ただ一つ。


絵が、描けないーー。


それだけは、はっきりと私を苦しめた。

私の唯一の感情の置き場であるキャンバスに筆を滑らそうとしても、震える指が動いてくれなかった。

このやり場のない感情をどんな絵にするかなんて分からなかったけど、とにかくすがる思いで何度も筆を持った。

それでも、手も頭も動いてはくれなかった。

もう、私には絵が描けないんだろうか。

そんな現実と向き合うことが怖くなり、私は筆を持つのをやめた。

朱里が亡くなる前に仕上げた空の絵が棚に飾られている。

透き通る青空、薄雲がかかっている空。夕焼け空、夜の狭間の紫。そして深夜の黒。

その中をふわふわと漂う行き先のない船は、私。今の私は間違いなく真っ黒な暗闇の中を進む船だろう。
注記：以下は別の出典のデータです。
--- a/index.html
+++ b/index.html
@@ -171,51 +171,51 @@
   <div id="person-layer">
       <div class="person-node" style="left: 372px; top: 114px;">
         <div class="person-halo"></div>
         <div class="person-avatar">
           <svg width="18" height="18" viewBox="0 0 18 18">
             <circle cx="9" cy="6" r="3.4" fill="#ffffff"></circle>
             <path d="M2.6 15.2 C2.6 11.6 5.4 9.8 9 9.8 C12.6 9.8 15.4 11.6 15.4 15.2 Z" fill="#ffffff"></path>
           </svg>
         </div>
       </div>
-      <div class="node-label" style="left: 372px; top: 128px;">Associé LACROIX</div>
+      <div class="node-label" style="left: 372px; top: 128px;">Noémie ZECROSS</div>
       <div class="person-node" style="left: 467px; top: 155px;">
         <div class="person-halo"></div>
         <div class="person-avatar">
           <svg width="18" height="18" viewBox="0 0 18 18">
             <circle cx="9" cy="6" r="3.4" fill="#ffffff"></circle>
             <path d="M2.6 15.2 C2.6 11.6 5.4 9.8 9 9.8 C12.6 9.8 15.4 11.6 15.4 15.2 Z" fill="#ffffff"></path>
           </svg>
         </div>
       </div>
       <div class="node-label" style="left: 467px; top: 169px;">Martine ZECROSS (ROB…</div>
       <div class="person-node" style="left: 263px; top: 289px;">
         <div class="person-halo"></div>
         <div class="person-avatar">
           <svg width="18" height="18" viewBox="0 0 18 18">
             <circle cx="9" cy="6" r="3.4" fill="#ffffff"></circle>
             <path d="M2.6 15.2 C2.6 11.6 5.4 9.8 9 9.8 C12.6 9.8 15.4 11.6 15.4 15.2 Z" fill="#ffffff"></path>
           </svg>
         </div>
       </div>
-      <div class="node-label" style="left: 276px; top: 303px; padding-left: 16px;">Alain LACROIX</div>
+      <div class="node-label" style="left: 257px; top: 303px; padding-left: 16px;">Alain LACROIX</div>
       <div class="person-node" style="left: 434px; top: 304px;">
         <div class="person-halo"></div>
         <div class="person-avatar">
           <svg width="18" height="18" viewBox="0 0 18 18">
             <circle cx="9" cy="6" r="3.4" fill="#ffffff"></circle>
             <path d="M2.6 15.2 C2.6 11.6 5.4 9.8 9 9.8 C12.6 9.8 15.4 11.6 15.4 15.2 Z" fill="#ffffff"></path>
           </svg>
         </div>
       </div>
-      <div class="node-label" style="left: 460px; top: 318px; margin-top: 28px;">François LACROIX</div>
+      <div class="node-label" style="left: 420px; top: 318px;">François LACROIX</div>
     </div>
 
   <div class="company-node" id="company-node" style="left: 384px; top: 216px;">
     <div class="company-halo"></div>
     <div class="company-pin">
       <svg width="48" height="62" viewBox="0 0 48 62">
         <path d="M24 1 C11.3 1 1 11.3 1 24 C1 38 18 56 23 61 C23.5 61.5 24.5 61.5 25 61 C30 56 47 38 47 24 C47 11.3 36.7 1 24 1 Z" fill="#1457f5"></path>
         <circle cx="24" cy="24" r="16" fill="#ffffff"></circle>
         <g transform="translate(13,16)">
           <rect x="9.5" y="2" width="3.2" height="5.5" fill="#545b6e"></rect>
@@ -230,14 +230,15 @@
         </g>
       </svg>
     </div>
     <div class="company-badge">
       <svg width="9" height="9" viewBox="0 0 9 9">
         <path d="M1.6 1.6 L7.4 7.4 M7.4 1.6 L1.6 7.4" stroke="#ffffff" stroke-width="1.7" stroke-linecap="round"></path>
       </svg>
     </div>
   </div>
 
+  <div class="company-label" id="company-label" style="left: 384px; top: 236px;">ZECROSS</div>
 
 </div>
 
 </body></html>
結局この絵も、朱里に見せることはできなかった。朱里が気合いを入れて描いていた人物画も、見れずじまいだった。

あの日、絵が仕上がったお祝いに大好きなケーキを買いに行った朱里。そのままかえらぬ人となってしまった。

私が描いた最後の絵になるかもしれないその小ぶりのキャンバスを眺めながら、私は重たい頭と体をベッドから無理やり剥がす。

学校には絶対に行く。何故かそれだけは決めていた。